I turned over and stared at his sleeping face, hardly visible in the dim light, wanting him to stop dreaming. He was close enough that his breath was warm on my lips. This close, I could see the ugly pucker of the scar above his ear and could see how big it must’ve been before they sewed him back together. It was amazing his brains hadn’t fallen out. I frowned at him. I knew he needed to sleep because he’d been up all the night before, but I wanted him awake.

I pinched his arm.

James didn’t jerk or start, or even hesitate. His eyes just opened up and looked right into mine, an inch away.

When he spoke, it was barely audible; any sound was just to pretend that I needed him to talk aloud. “You’re not dead.” His thoughts were still cloudy, slow, sleep-drugged.

I shook my head, the sheet making a rustling noise against my ear. “Yet.”

James’ mouth moved, more breath than voice coming out. “What do you want?”

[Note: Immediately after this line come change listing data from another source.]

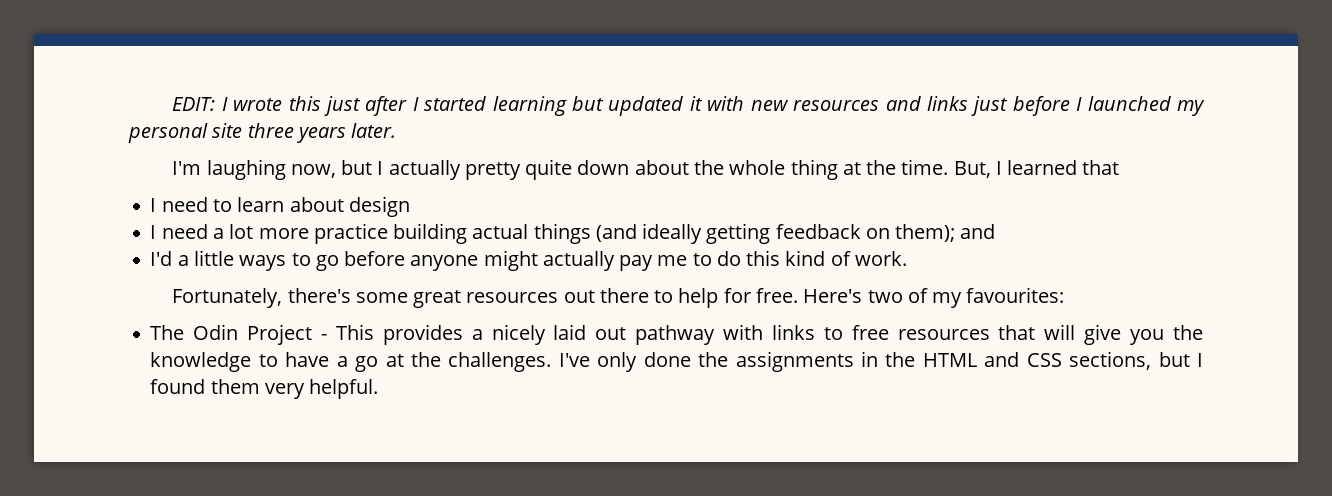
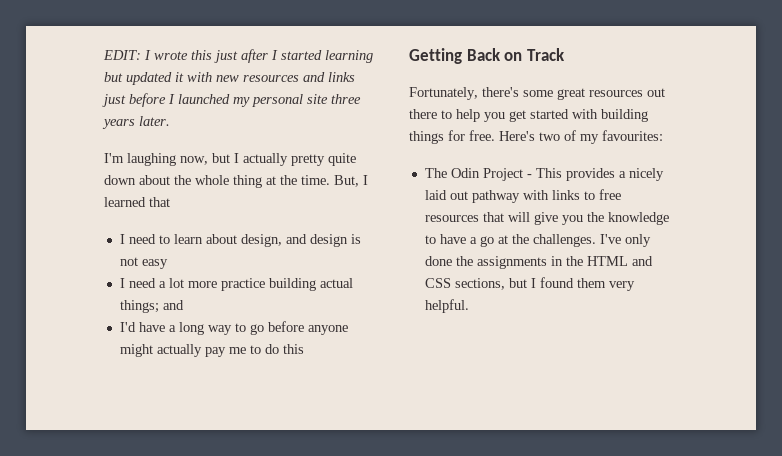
- I need to learn about design
+ I need to learn about design, and design is not easy
- I need a lot more practice building actual things (and ideally getting feedback on them); and
- I'd a little ways to go before anyone might actually pay me to do this kind of work.
+ I need a lot more practice building actual things; and
+ I'd have a long way to go before anyone might actually pay me to do this
+ Getting Back on Track
- Fortunately, there's some great resources out there to help for free.
+ Fortunately, there's some great resources out there to help you get started with building things for free.

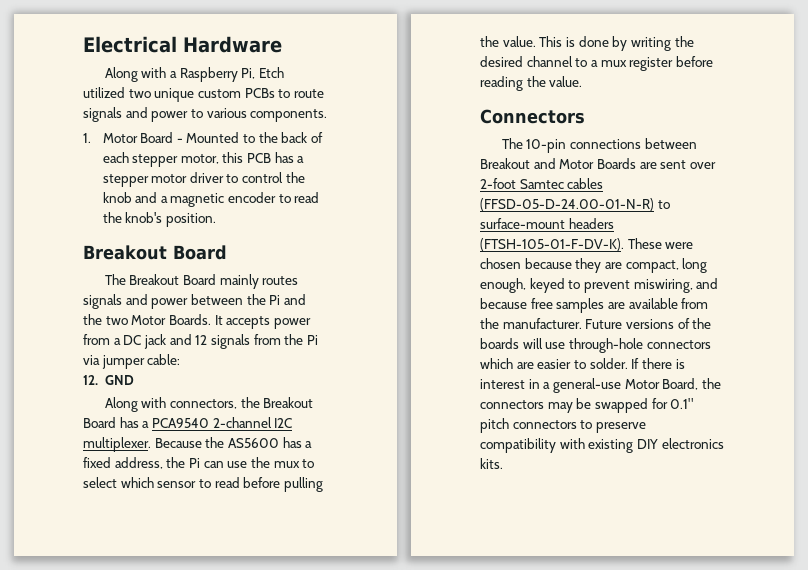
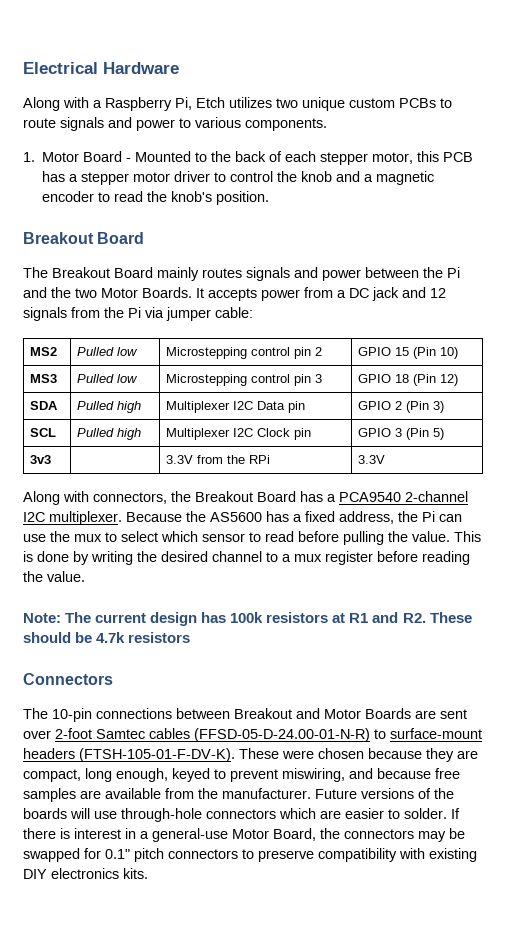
- Along with a Raspberry Pi, Etch utilized two unique custom PCBs to route signals and power to various components.
+ Along with a Raspberry Pi, Etch utilizes two unique custom PCBs to route signals and power to various components.
- 12. GND
+ MS2 | Pulled low | Microstepping control pin 2 | GPIO 15 (Pin 10)
+ MS3 | Pulled low | Microstepping control pin 3 | GPIO 18 (Pin 12)
+ SDA | Pulled high | Multiplexer I2C Data pin | GPIO 2 (Pin 3)
+ SCL | Pulled high | Multiplexer I2C Clock pin | GPIO 3 (Pin 5)
+ 3v3 | | 3.3V from the RPi | 3.3V
+ Note: The current design has 100k resistors at R1 and R2. These should be 4.7k resistors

It wasn’t the same as before, though. Before, when he asked that question,
“from me”
was implied. Not tonight.

I pulled his arm from underneath his pillow, his skin tightening with cold as my fingers circled his wrist. He let me take his arm and drape it over my shoulders, so that the iron band around his wrist pressed against my upper arm. It made my head buzz a little with the contact, but unlike with other faeries, it didn’t kill me. And it would make me immune to any more summoning spells.

James thought,
why?
But he didn’t say anything.

I pressed his wrist against me, hard, so that the iron was making plenty of contact with my skin. “So that if someone tries to summon a faerie, it won’t be me.”

James still didn’t say anything, just rolled his shoulders forward to make the position more comfortable.

“Don’t kill me,” he whispered. “I’m going back to sleep.”

He did. And with the knobs of his iron bracelet fiery hot against my skin, I did too. I didn’t even know that I could.